Однако поспать не удается. Они ложатся, то он, то она, они носят сына на руках, напевают, баюкают его: все напрасно. Крик то стихает до легкого похныкивания, то вновь нарастает… Отец и мать стоят над сыном и глядят друг на друга.
— Это ужасно…— говорит Пиннеберг.
— Как он, должно быть, мучается!
— И зачем это? Такой маленький — и так мучается!
— Ах, и ничем-то я не могу ему помочь! — говорит Овечка и вдруг, почти в голос, кричит, прижимая ребенка к груди:— Лапушка ты мой родненький, неужто я ничего не могу для тебя сделать!
Малыш продолжает кричать.
— Что бы это могло быть? — бормочет про себя Пиннеберг.
— И сказать-то он ничего не может! И показать-то не может, где у него болит! Лапушка ты моя, ну покажи маме, где у тебя бо-бо? Ну, покажи!
— Какие же мы глупые! — вне себя от ярости говорит Пиннеберг. — Ничего не знаем. Если б мы что-нибудь знали, уж наверное могли бы помочь ему.
— И нам не у кого спросить.
— Пойду за врачом, — говорит Пиннеберг и начинает одеваться.
— У тебя нет квитанции больничной кассы.
— Ничего, и так пойдет. Квитанцию отдам после.
— В пять часов утра ни один врач не пойдет. Они все, как услышат про больничную кассу, говорят: «Ничего, до утра потерпит».
— А я говорю: пойдет!
— Милый, если ты потащишь врача на нашу верхотуру, по приставной лестнице, выйдет скандал. Чего доброго, он еще в полицию донесет, что мы здесь живем. Ах, да о чем толковать: он и шагу не ступит по нашей лестнице — подумает, что у тебя недоброе на уме.
Пиннеберг сидит на краю постели и печально смотрит на Овечку.
— Да, ты, пожалуй, права, — кивает он. — Ну и сели же мы с тобою, фрау Пиннеберг. Крепко сели.

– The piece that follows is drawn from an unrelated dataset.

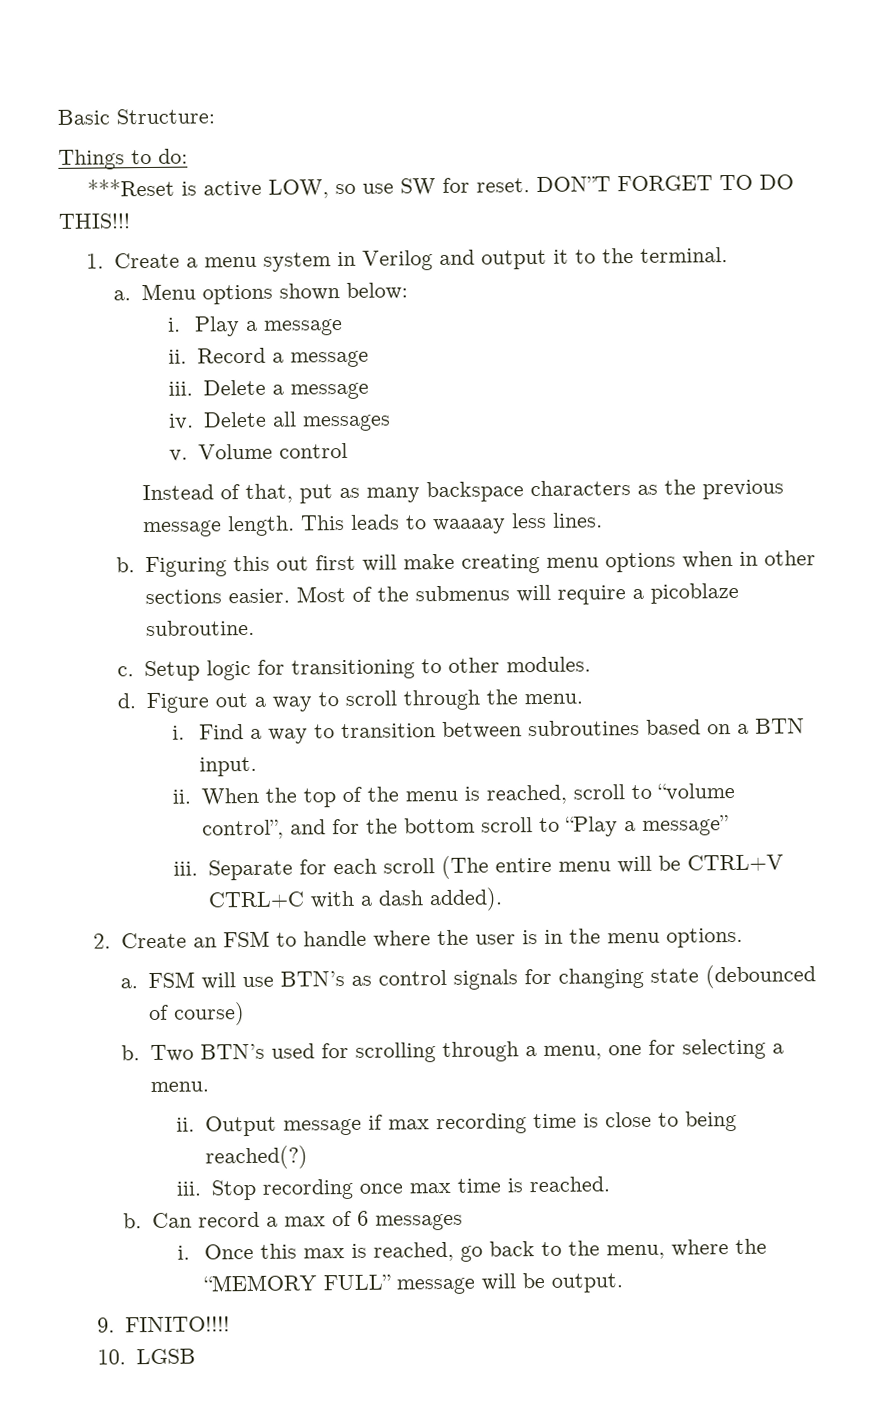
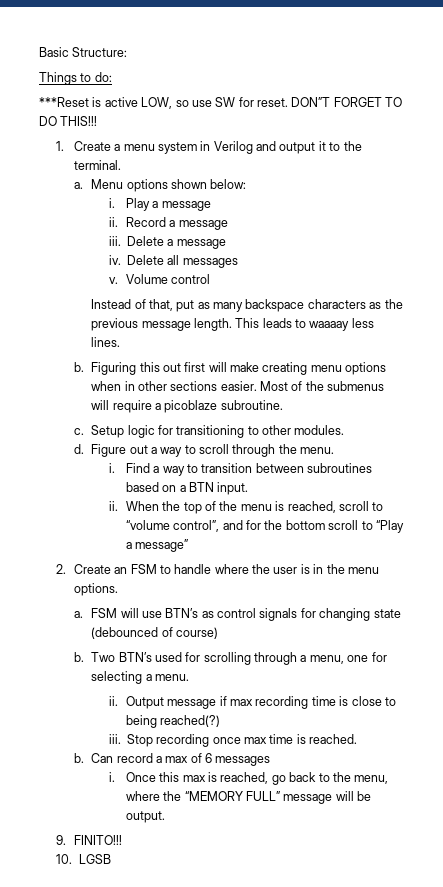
- iii. Separate for each scroll (The entire menu will be CTRL+V CTRL+C with a dash added).
- 9. FINITO!!!!
+ 9. FINITO!!!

Вот уж не думали, не гадали.
— Ну что ты, — говорит Овечка. — Не надо так, мальчуган. Сейчас ты все в черном свете видишь, а потом все снова будет хорошо.
— Это оттого, — говорит Пиннеберг, — что мы — ничто. Мы одиноки. И другие, такие же, как мы, тоже одиноки. И каждый что-то о себе воображает. Вот если бы мы были рабочие! Они называют друг друга «товарищ», помогают друг другу…
— Так, да не так, — отвечает Овечка. — Когда я иной раз вспоминаю, что рассказывал отец, что он пережил…
— Да, конечно, — говорит Пиннеберг. — Я и сам знаю, что рабочие тоже не сахар. Но им хоть нечего стыдиться своей нищеты. А вот наш брат, служащий, — мы, видите ли, что-то собою представляем, мы почище иных прочих…
Малыш плачет. Они смотрят в окно: взошло солнце, стало совсем светло, они смотрят друг на друга, и лица у них поблекшие, бледные, усталые.
— Милый мой! — говорит Овечка.
— Милая моя! — говорит он, и они берутся за руки.
— Не так уж все плохо, — говорит Овечка.